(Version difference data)
::::::
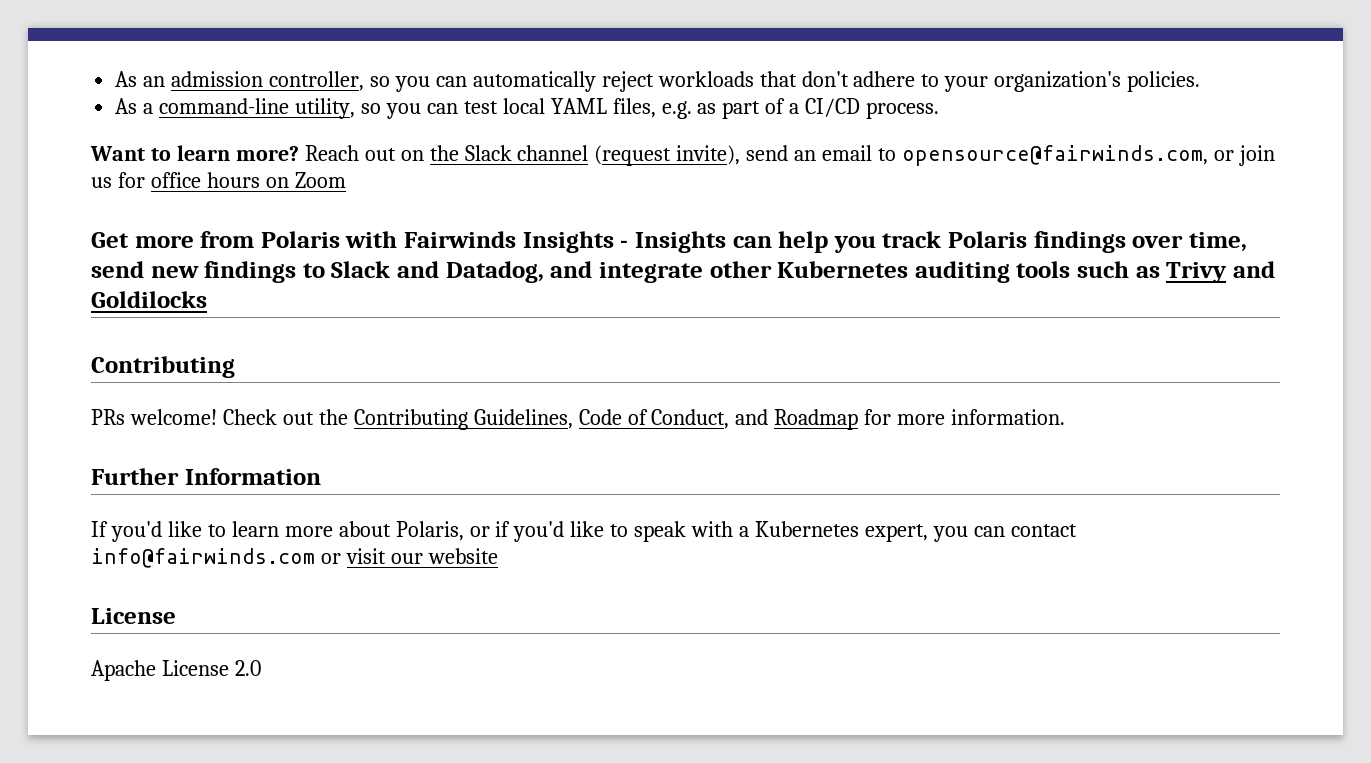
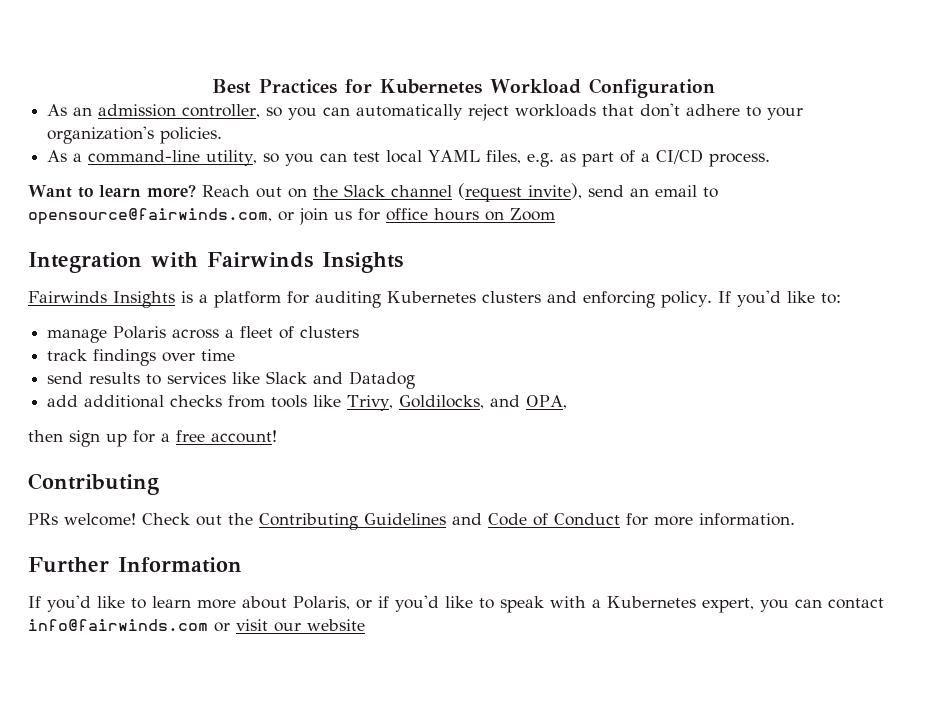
(115, 79) none -> [211,78,715,98] Best Practices for Kubernetes Workload Configuration //
[91,231,340,248] Get more from Polaris -> [28,252,142,273] Integration
[620,231,1247,253] [91,261,1275,283] [91,291,207,308] - Insights can help you track Polaris findings over time, send new findings to Slack and Datadog, and integrate other Kubernetes auditing tools such as Trivy and Goldilocks -> [28,290,841,308] [47,326,360,343] [47,349,236,366] [47,371,416,389] [47,395,568,411] [28,430,277,447] // Fairwinds Insights is a platform for auditing Kubernetes clusters and enforcing policy. If you'd like to: // manage Polaris across a fleet of clusters // track findings over time // send results to services like Slack and Datadog // add additional checks from tools like Trivy, Goldilocks, and OPA, // then sign up for a free account!
[473,409,859,430] Guidelines, Code of Conduct, and Roadmap -> [364,513,620,526] Guidelines and Code of Conduct
[91,608,176,624] [91,660,261,681] // License // Apache License 2.0 -> (365, 625) none

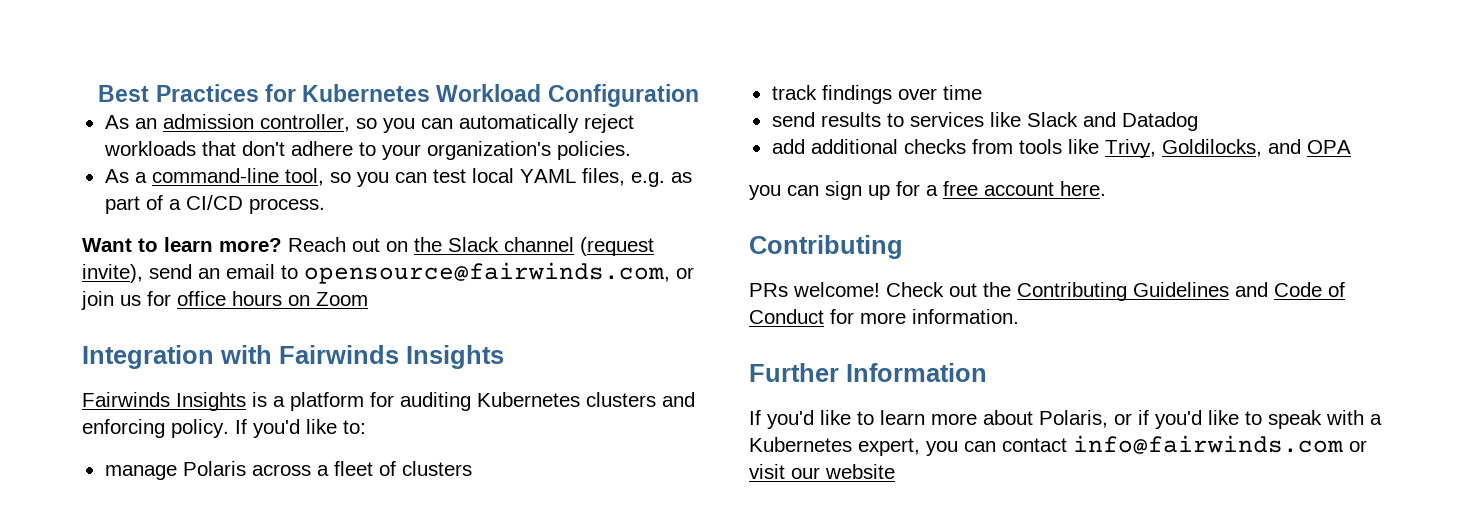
[206,150,258,166] utility, -> [284,168,324,186] tool,
[526,395,568,409] [28,430,63,442] OPA, // then -> [1306,140,1351,154] [749,185,819,200] OPA // you can
[211,430,277,443] account! -> [984,181,1106,196] account here.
::::::
**Exercise directions**. Say how many lines of the data hold the string "from", with no other words in your reply.

**Answer space**. 2